Originalmente publicado por Gota
Estaba rodeado de gente y, sin embargo, se sentía más solo que nunca.Había llegado hasta esa casa sin saber muy bien cómo ni porqué, como todo lo que le pasaba últimamente.
Desde que se divorció por segunda vez, Martín vivía en su precioso ketch huyendo un poco de su pasado. Sabía que en un barco, lo único que le ataba a tierra eran un par de amarras, y que sólo con soltarlas se sentiría libre navegando hacia donde le llevara el viento, sin horarios, sin teléfono, sin esperas, sin maletas, sin ataduras, sin destino, sin lastres...
Había buscado su casa ideal por todos los puertos del Mediteráneo, hasta que la encontró, y desde entonces ese velero era el refugio de sus soledades, sustentado por la mar que tanto amaba.
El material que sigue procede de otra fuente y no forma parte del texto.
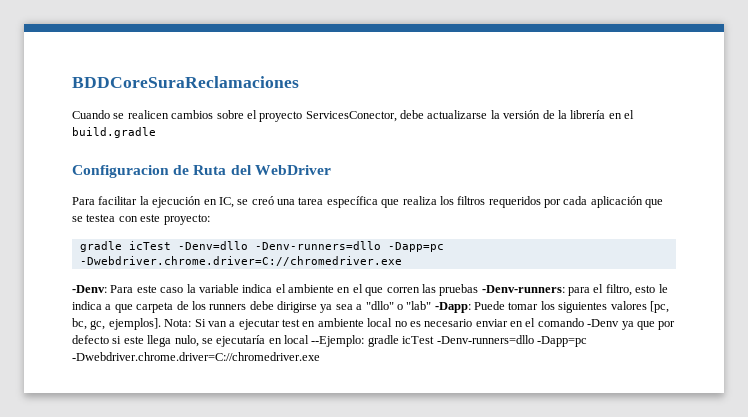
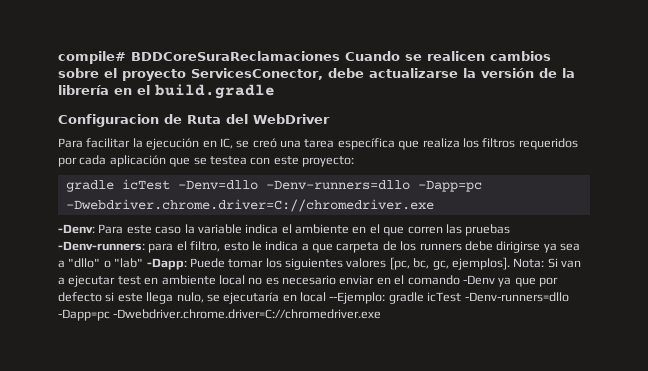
(72, 82) none -> [58,51,126,64] compile#
(299, 82) // -> (340, 56) none

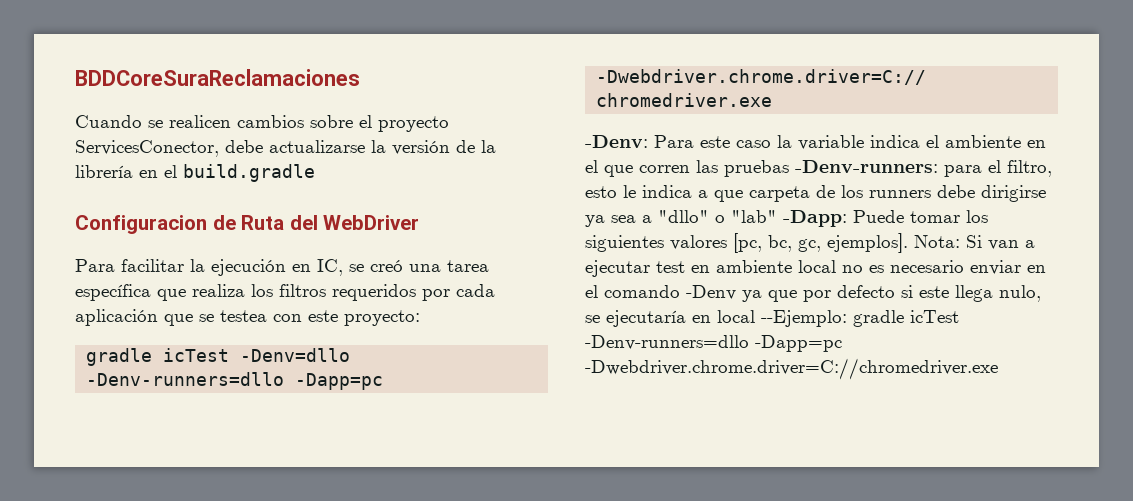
[58,51,126,64] compile# -> (75, 77) none
(340, 56) none -> (360, 77) //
Sin embargo, el corazón de Martín anhelaba encontrar algún día a la mujer que compartiera con él su peculiar filosofía de vida y todos sus sueños, sumergirse de la mano en ellos y ser feliz por primera vez.
Impulsado por ese íntimo deseo, no dejaba de buscar entre mil caras, y nunca le faltaban nuevas amigas que se apuntaran a sus cruceros, aunque siempre llegaban cargadas de un montón de ropa de fiesta, agendas repletas de planes y prisas por llegar a tierra. Casi sin darse cuenta, Martín se convirtió en una especie de taxista del mar, llevando y trayendo gente de una costa a otra, empujado por una marea humana ajena a él..La sombra del eterno fracaso le perseguía como una pesadilla y notaba como su vida se le escurría entre los dedos de una forma absurda.